▶ [Problem description]:
Please keep to the lines below from the one with "- questions" through the one with "in the machine.", and restate them word for word, ends included.

▶ [Data]:
------
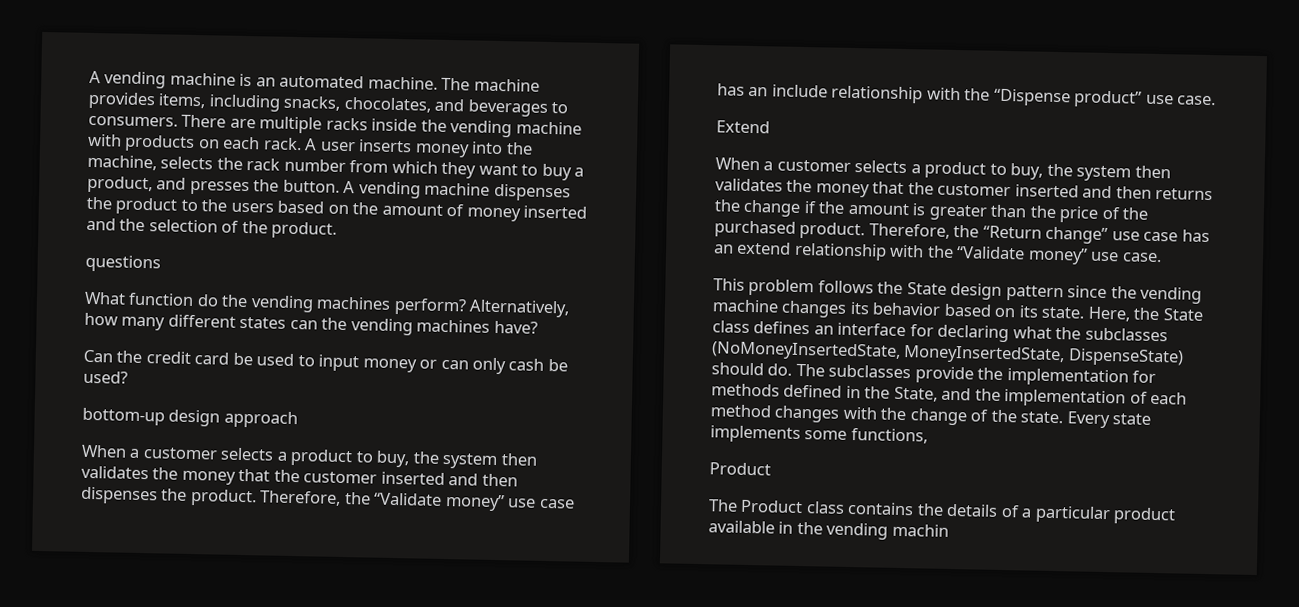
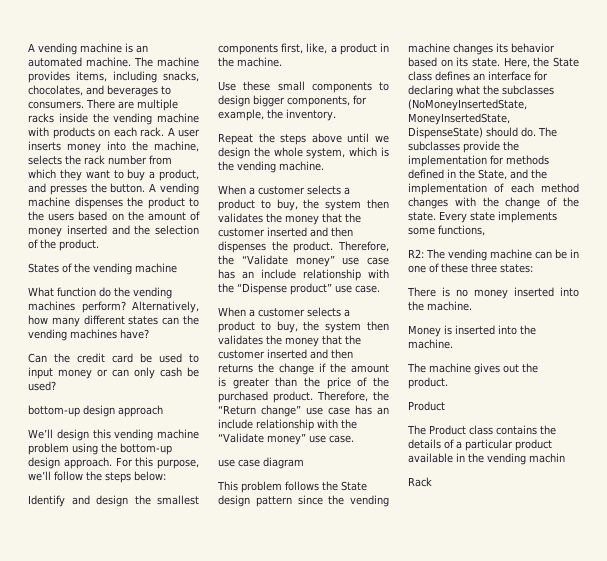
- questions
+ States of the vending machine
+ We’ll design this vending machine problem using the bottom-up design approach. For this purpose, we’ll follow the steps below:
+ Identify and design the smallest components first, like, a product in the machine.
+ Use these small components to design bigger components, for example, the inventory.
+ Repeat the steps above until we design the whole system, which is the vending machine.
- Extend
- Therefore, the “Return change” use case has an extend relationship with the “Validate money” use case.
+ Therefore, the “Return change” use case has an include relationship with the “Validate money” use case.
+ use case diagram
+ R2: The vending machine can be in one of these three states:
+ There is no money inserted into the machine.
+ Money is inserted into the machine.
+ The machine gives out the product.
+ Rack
------
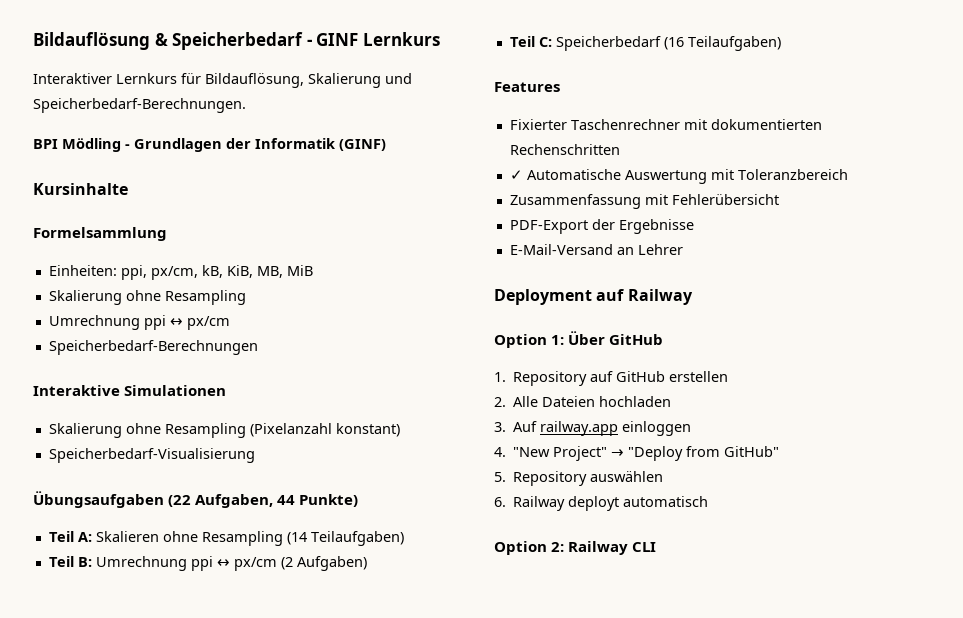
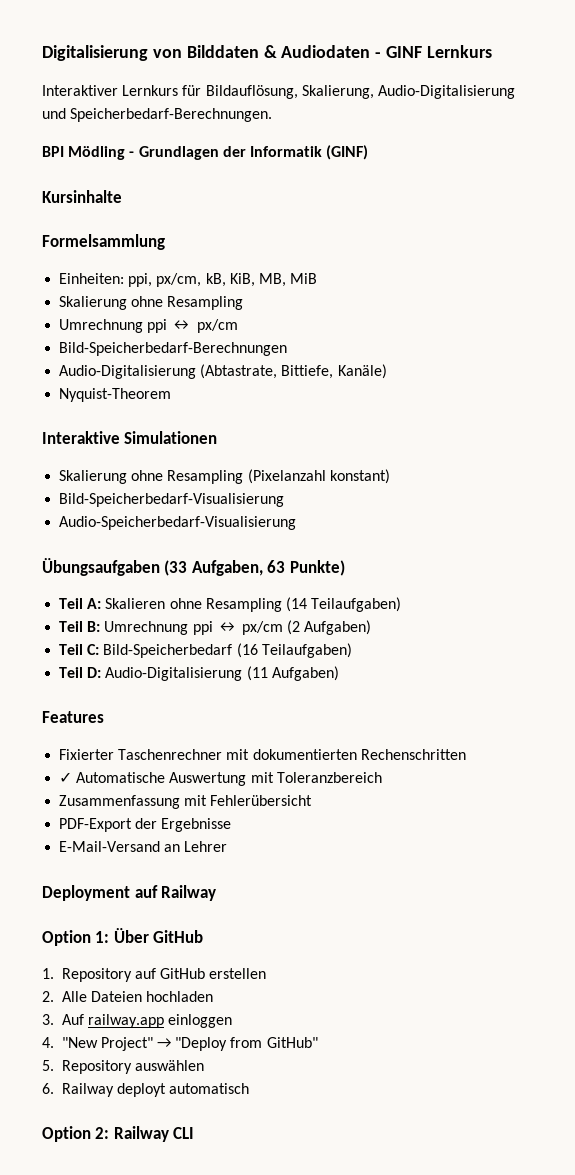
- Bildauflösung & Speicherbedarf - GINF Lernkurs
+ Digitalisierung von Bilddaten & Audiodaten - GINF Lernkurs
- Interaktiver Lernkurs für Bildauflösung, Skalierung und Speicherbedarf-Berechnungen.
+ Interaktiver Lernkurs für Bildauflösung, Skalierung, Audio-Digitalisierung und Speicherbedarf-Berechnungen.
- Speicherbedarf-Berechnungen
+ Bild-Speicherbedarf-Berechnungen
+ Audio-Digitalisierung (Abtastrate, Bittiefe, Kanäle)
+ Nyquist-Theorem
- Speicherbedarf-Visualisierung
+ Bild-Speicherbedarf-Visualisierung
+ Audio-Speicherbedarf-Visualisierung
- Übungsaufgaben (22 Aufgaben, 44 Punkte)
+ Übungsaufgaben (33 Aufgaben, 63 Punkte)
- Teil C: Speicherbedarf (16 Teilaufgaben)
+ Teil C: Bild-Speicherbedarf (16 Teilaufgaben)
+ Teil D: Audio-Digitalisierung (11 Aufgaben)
------
▶ [Solution]:
- questions
+ States of the vending machine
+ We’ll design this vending machine problem using the bottom-up design approach. For this purpose, we’ll follow the steps below:
+ Identify and design the smallest components first, like, a product in the machine.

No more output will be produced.